Comme les racines poussent par ajout de nouveau matériel à leur extrémité distale (allongement) et pour certaines par ajout de couches cylindriques coaxiales surtout dans leur partie basale (croissance radiale), une racine donnée présente une évolution substantielle de sa structure depuis sa pointe jeune jusqu’à sa base âgée. Ce gradient d’âge et de morphologie le long des racines s’accompagne d’une évolution notoire de leurs propriétés d’absorption et de conduction de l’eau (voir ci-dessous).
Les racines portent également des poils absorbants dans leurs parties jeunes. Ceux-ci peuvent augmenter considérablement la surface d’échange avec le sol et étendre la rhizosphère. Ces structures sont économes en biomasse car ce sont des excroissances cellulaires qui peuvent atteindre plusieurs millimètres de longueur, mais ils ont une durée de vie limitée de quelques jours. Ensuite, ils se dégradent et participent donc également aux litières.
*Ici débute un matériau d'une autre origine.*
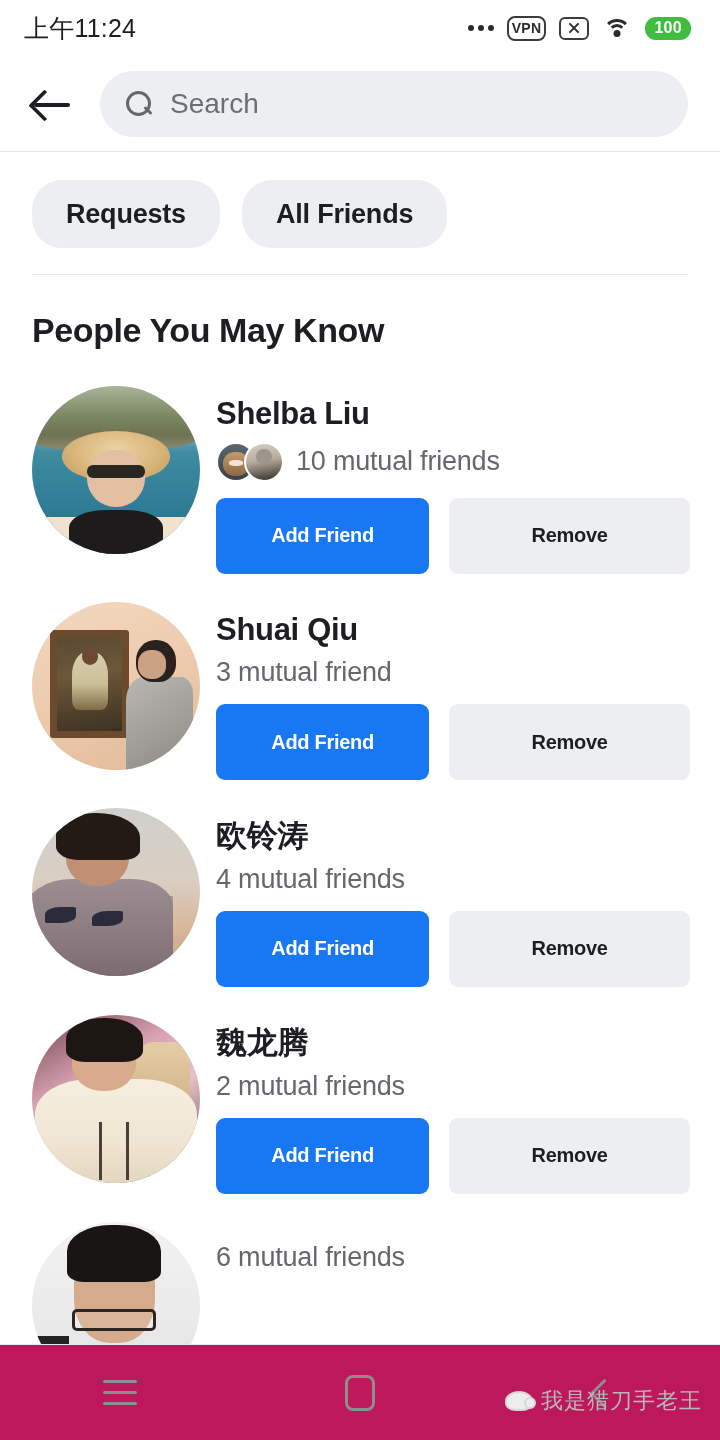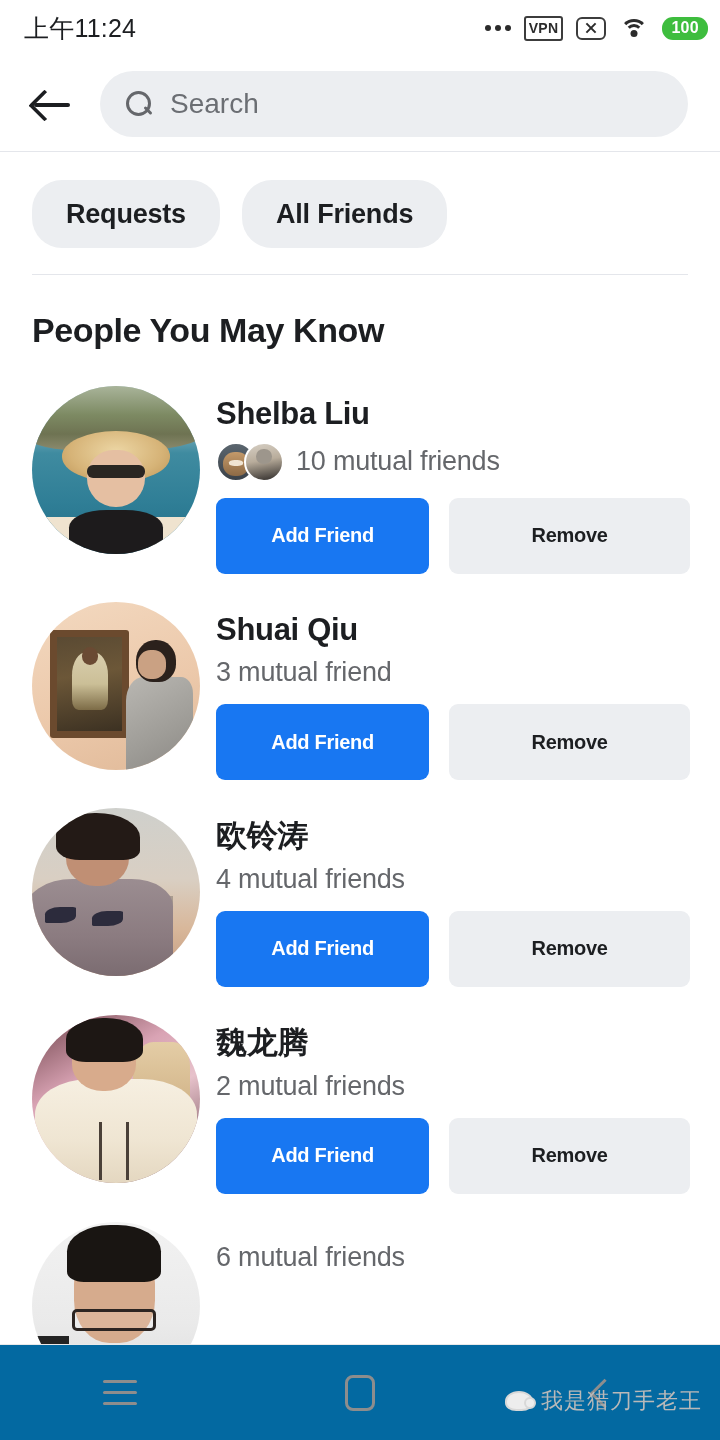--- a/index.html
+++ b/index.html
@@ -14,7 +14,7 @@
   
   .statusbar {
     height: 56px; display: flex; align-items: center;
-    justify-content: space-between; padding: 0 12px 0 24px;
+    justify-content: space-between; padding: 0 29px 0 24px;
   }
   .status-time { font-size: 25px; color: #1c1e21; letter-spacing: .2px; }
   .status-icons { display: flex; align-items: center; gap: 13px; }

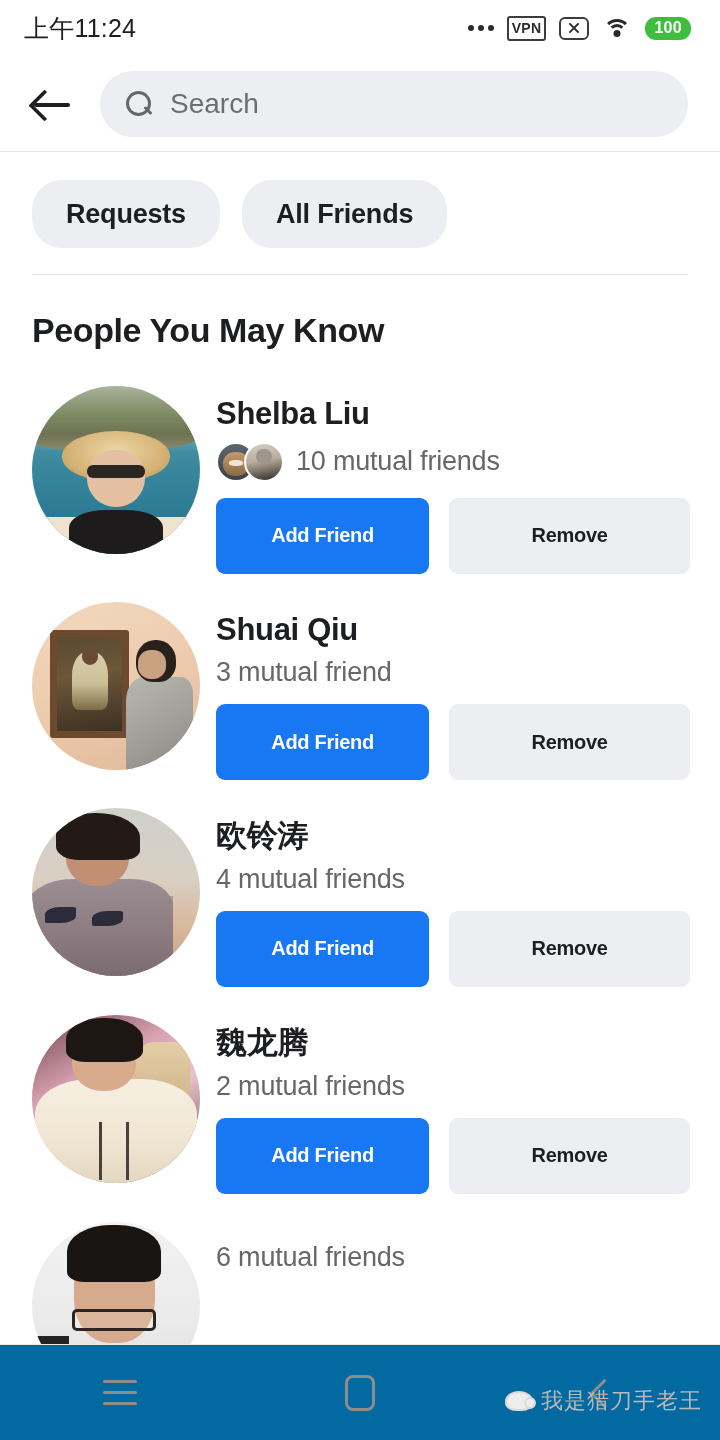--- a/index.html
+++ b/index.html
@@ -21,7 +21,7 @@
   .dots { display: flex; gap: 4px; align-items: center; }
   .dots i { width: 6px; height: 6px; border-radius: 50%; background: #2b2b2b; display: block; }
   .vpn-badge {
-    border: 2px solid #3c3c3c; border-radius: 3px;
+    border: 2px solid #3c3c3c; border-radius: 8px;
     font-size: 14px; font-weight: bold; line-height: 1;
     padding: 3px 3px 4px; color: #2b2b2b; letter-spacing: .3px;
   }

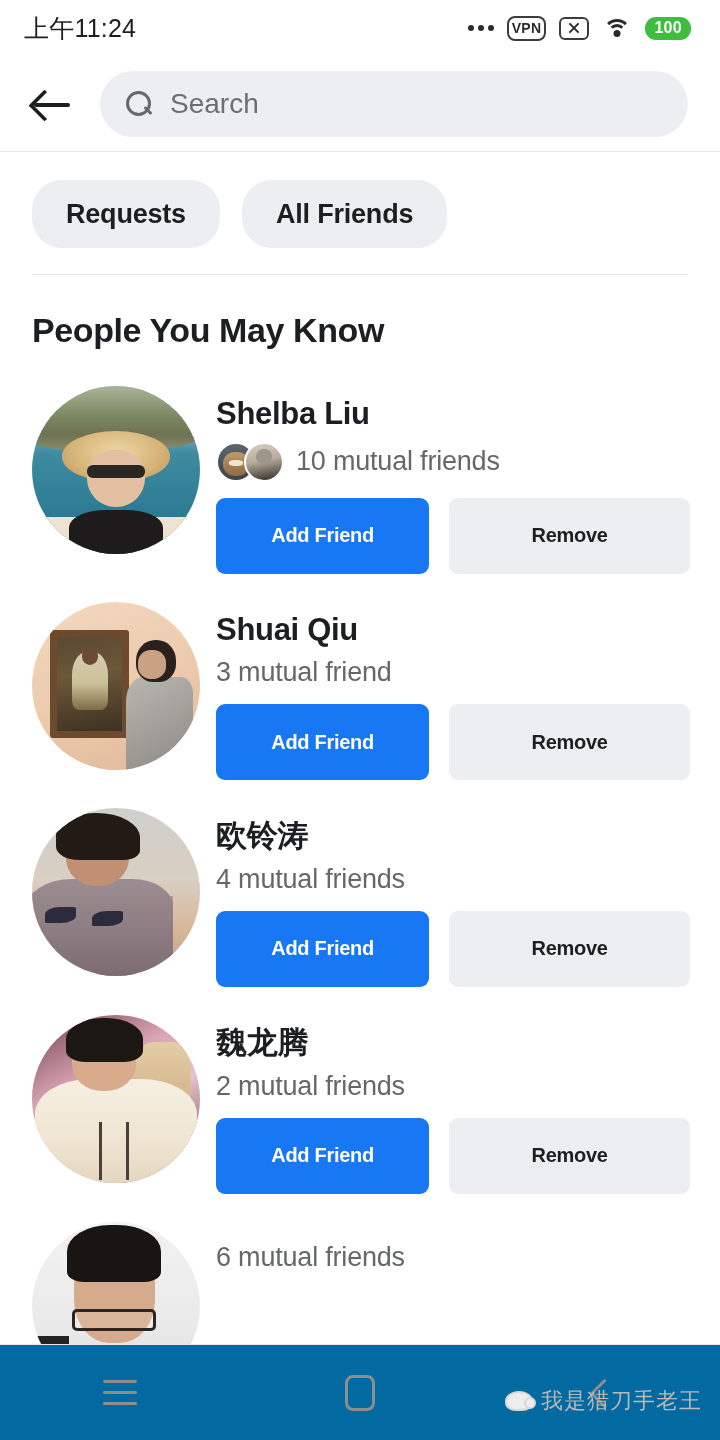--- a/index.html
+++ b/index.html
@@ -292,7 +292,7 @@
   
   .navbar {
     position: absolute; left: 0; bottom: 0; width: 720px; height: 96px;
-    background: #0369a1; border-top: 1px solid #e9e9e9;
+    background: #be185d; border-top: 1px solid #e9e9e9;
     display: flex; align-items: center;
   }
   .nav-btn { flex: 1; display: flex; align-items: center; justify-content: center; cursor: pointer; }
Des symbioses très importantes ont été établies entre de nombreuses espèces de plantes et des espèces de champignons et de bactéries, qui peuvent donner des capacités fonctionnelles supplémentaires. Elles participent à l’acquisition d’azote, de phosphore, voire de l’eau. Ces symbioses peuvent être extrêmement importantes chez certaines espèces comme les légumineuses ou différentes espèces d’arbres.
Les architectures racinaires sont parfois décrites de manière sommaire et globale en distinguant des systèmes pivotants et des systèmes fasciculés. Le système pivotant est dominé par l’axe nommé pivot, qui est une racine à croissance verticale, issue de la radicule de l’embryon, qui a poussé en longueur puis s’est ramifiée et épaissie surtout près de la base. Dans le système fasciculé typique au contraire, il n’y a pas de racine centrale dominante, mais un ensemble de racines sensiblement équivalentes qui partent du collet et plongent en éventail dans le sol. La répartition entre ces deux catégories n’est pas toujours évidente, car certains systèmes racinaires ont des morphologies intermédiaires, qui superposent la présence d’un pivot et de racines puissantes qui émergent plus tardivement du collet, ou bien de rhizomes, ou encore de tiges rampantes.
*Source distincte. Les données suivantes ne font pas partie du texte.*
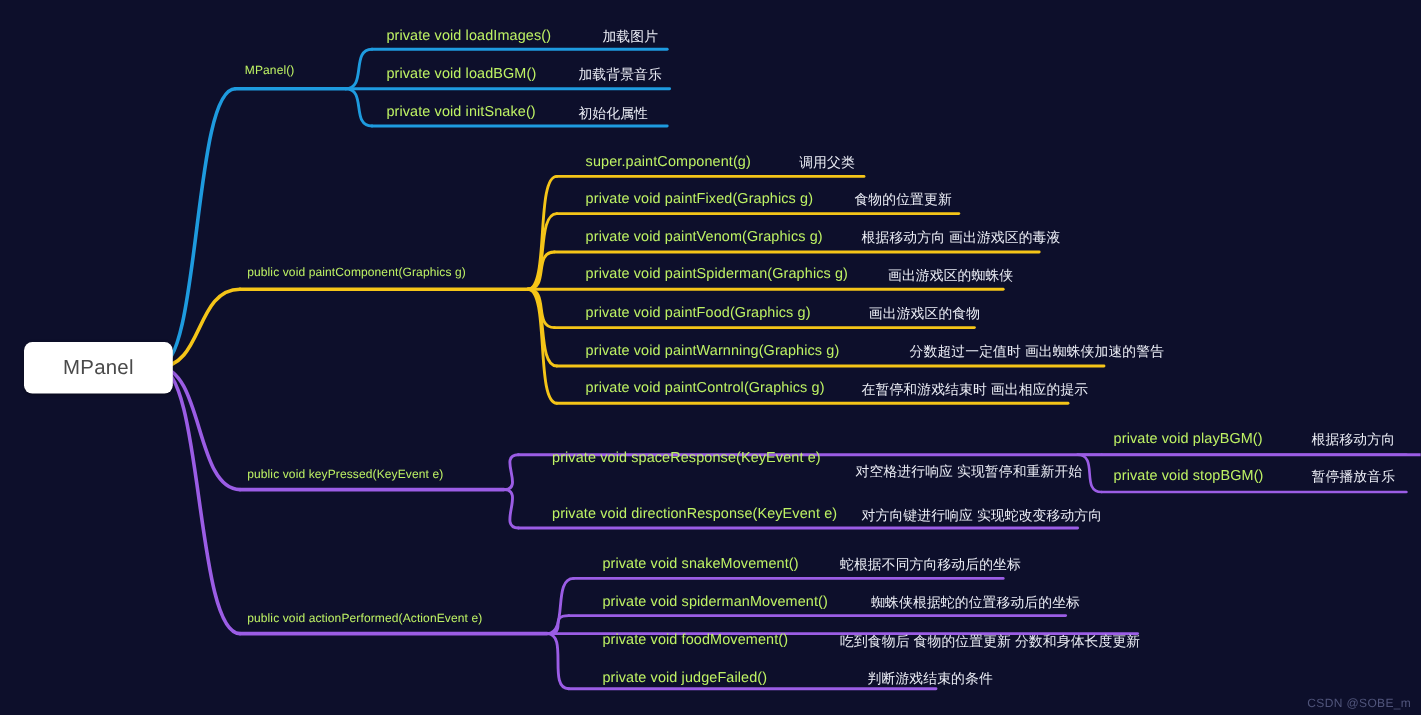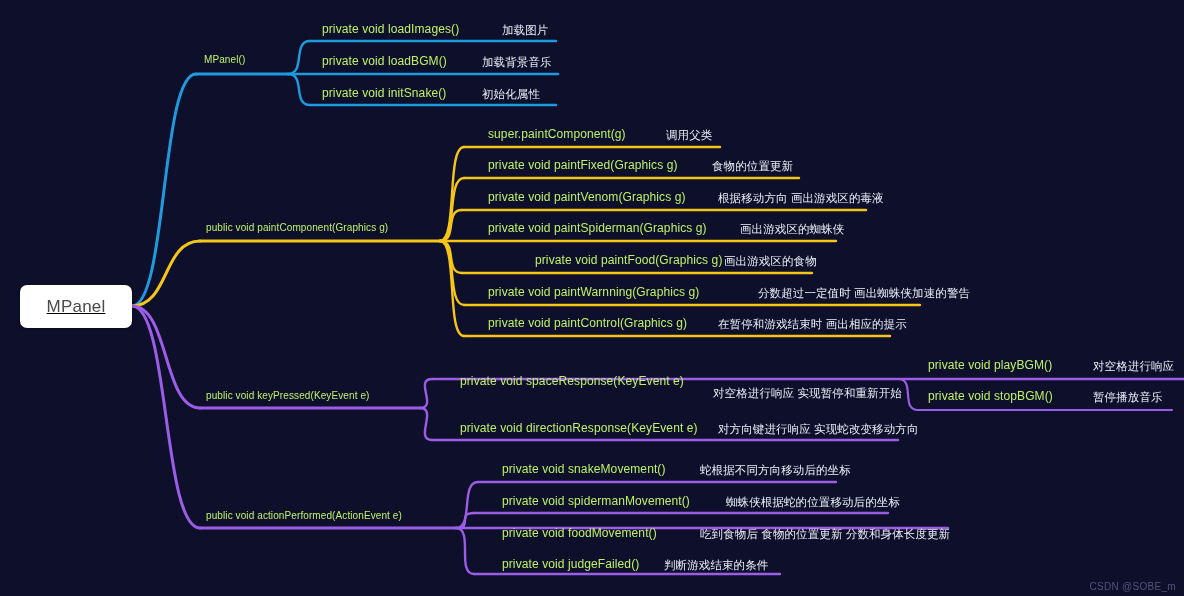--- a/index.html
+++ b/index.html
@@ -139,7 +139,7 @@
       <div class="node-note" style="left: 718px; top: 191px;">根据移动方向 画出游戏区的毒液</div>
       <div class="node-label lv3" style="left: 488px; top: 222px;">private void paintSpiderman(Graphics g)</div>
       <div class="node-note" style="left: 740px; top: 222px;">画出游戏区的蜘蛛侠</div>
-      <div class="node-label lv3" style="left: 488px; top: 254px; margin-left: 47px;">private void paintFood(Graphics g)</div>
+      <div class="node-label lv3" style="left: 488px; top: 254px;">private void paintFood(Graphics g)</div>
       <div class="node-note" style="left: 724px; top: 254px;">画出游戏区的食物</div>
       <div class="node-label lv3" style="left: 488px; top: 286px;">private void paintWarnning(Graphics g)</div>
       <div class="node-note" style="left: 758px; top: 286px;">分数超过一定值时 画出蜘蛛侠加速的警告</div>

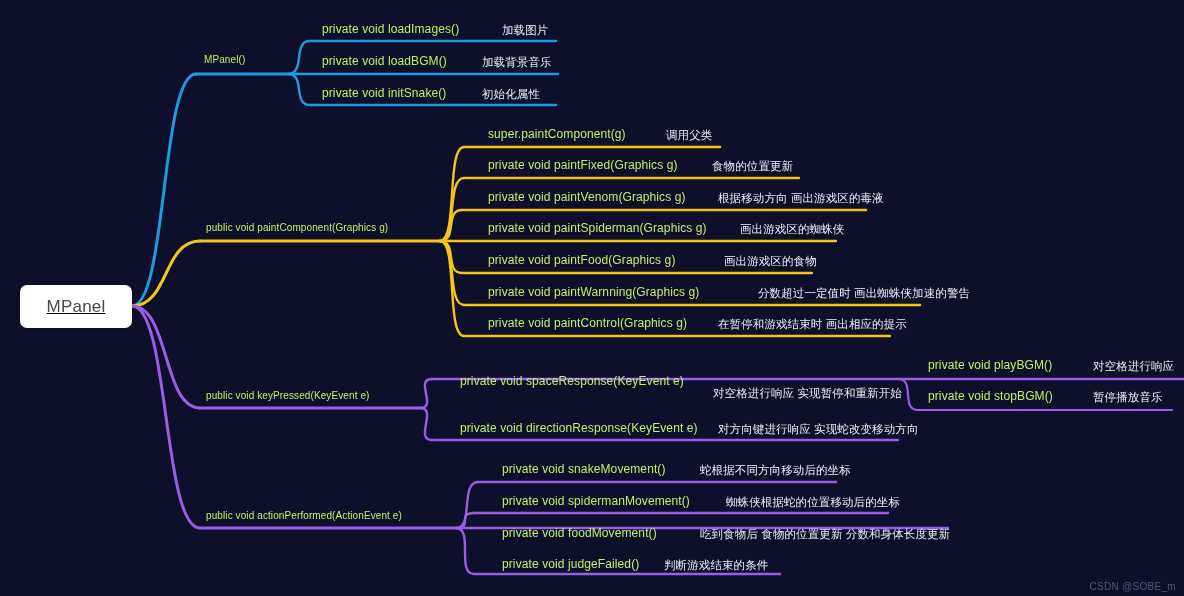--- a/index.html
+++ b/index.html
@@ -44,14 +44,13 @@
   #root-node {
     position: absolute;
     left: 20px; top: 285px;
-    width: 112px; height: 43px;
+    width: 124px; height: 43px;
     background: #ffffff;
     border-radius: 7px;
     display: flex;
     align-items: center;
     justify-content: center;
     box-shadow: 0 1px 3px rgba(0,0,0,.35);
-    text-decoration: underline;
   }
   #root-node .root-text {
     color: #4a4a4a;

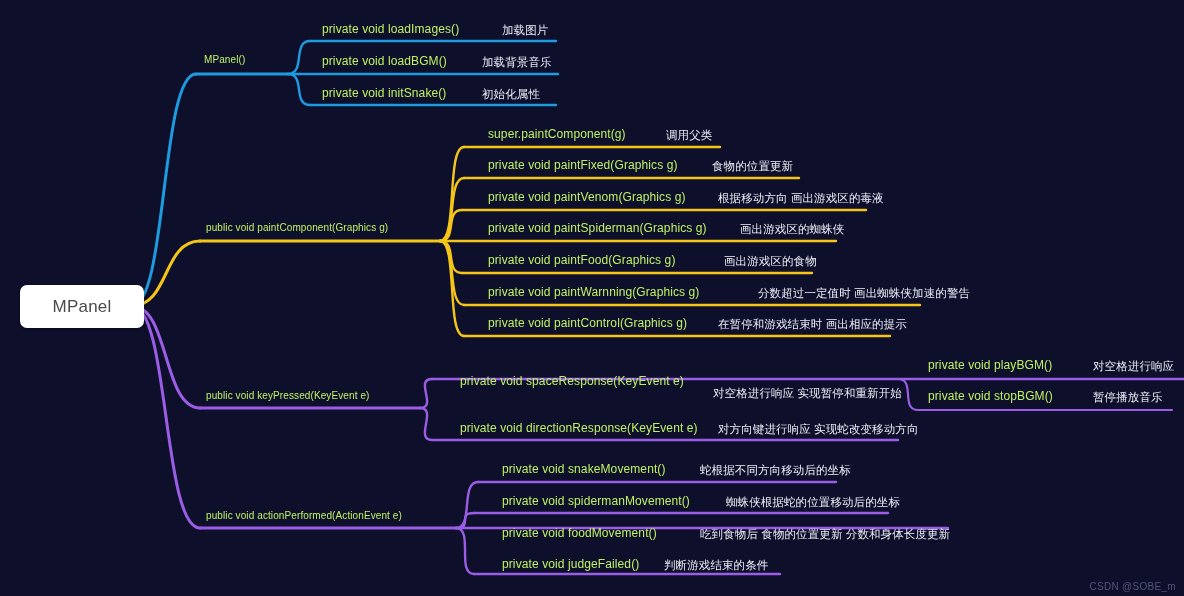--- a/index.html
+++ b/index.html
@@ -148,7 +148,7 @@
       <div class="node-label lv3" style="left: 460px; top: 375px;">private void spaceResponse(KeyEvent e)</div>
       <div class="node-note" style="left: 713px; top: 386px;">对空格进行响应 实现暂停和重新开始</div>
       <div class="node-label lv4" style="left: 928px; top: 359px;">private void playBGM()</div>
-      <div class="node-note" style="left: 1093px; top: 359px;">对空格进行响应</div>
+      <div class="node-note" style="left: 1093px; top: 359px;">根据移动方向</div>
       <div class="node-label lv4" style="left: 928px; top: 390px;">private void stopBGM()</div>
       <div class="node-note" style="left: 1093px; top: 390px;">暂停播放音乐</div>
       <div class="node-label lv3" style="left: 460px; top: 422px;">private void directionResponse(KeyEvent e)</div>

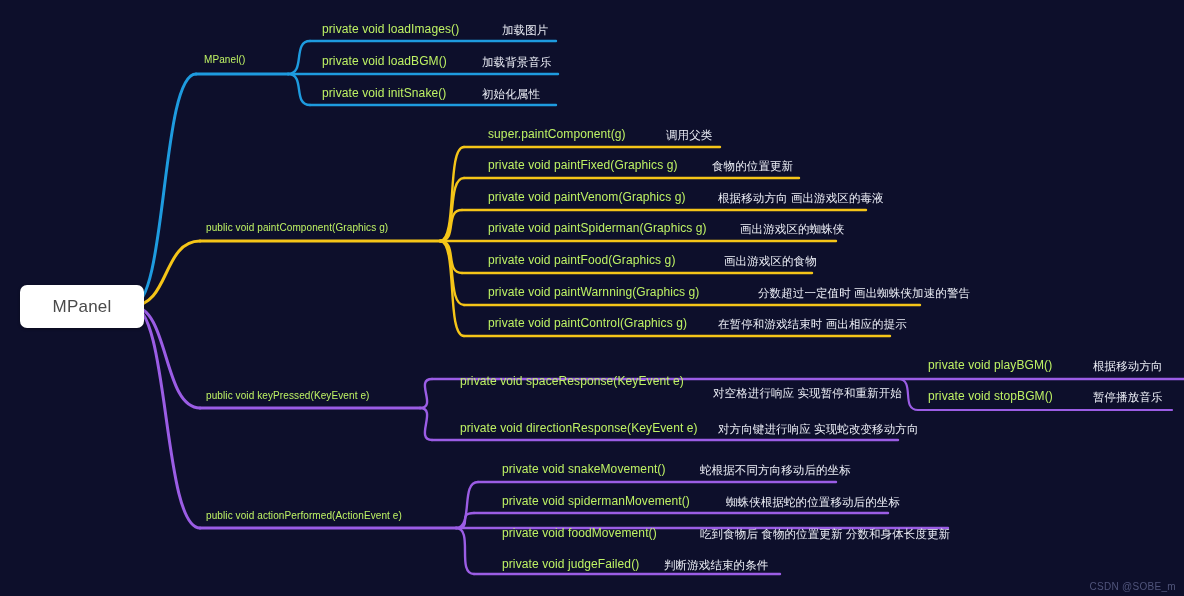--- a/index.html
+++ b/index.html
@@ -161,7 +161,7 @@
       <div class="node-label lv3" style="left: 502px; top: 527px;">private void foodMovement()</div>
       <div class="node-note" style="left: 700px; top: 527px;">吃到食物后 食物的位置更新 分数和身体长度更新</div>
       <div class="node-label lv3" style="left: 502px; top: 558px;">private void judgeFailed()</div>
-      <div class="node-note" style="left: 664px; top: 558px;">判断游戏结束的条件</div>
+      <div class="node-note" style="left: 723px; top: 558px;">判断游戏结束的条件</div>
     </div>
 
   <div id="watermark">CSDN @SOBE_m</div>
Ces différences de morphologie peuvent refléter des différences de stratégie de mise en place du système. Certaines espèces ont une radicule à forte dominance, qui se charge de mettre en place les racines subhorizontales, au fur et à mesure de sa descente dans le sol. D’autres espèces installent au cours de leur développement un ensemble de racines maîtresses, depuis la base de la plante. Les réseaux vasculaires qui découlent de ces 2 stratégies sont bien différents : dans le premier cas, on a un collecteur commun (le pivot) qui doit avoir de fortes capacités de conduction puisqu’il doit collecter et conduire l’ensemble du flux, tandis que dans le second cas le réseau est parallélisé avec une multitude de conducteurs équivalents qui ne collectent qu’une partie du flux. Ces différences de stratégies et de structure sont associées avec des différences dans la croissance radiale, qui est obligatoire pour le cas des systèmes pivotants, alors qu’elle est absente dans le cas des systèmes fasciculés les plus typiques (monocotylédones).
Outre ces deux grandes stratégies qui sont classiquement distinguées, il existe une diversité importante au sein des systèmes racinaires, qui concerne de nombreux traits, comme la différentiation des types racinaires, la densité de ramification ou encore la capacité à faire des racines de diamètres variés.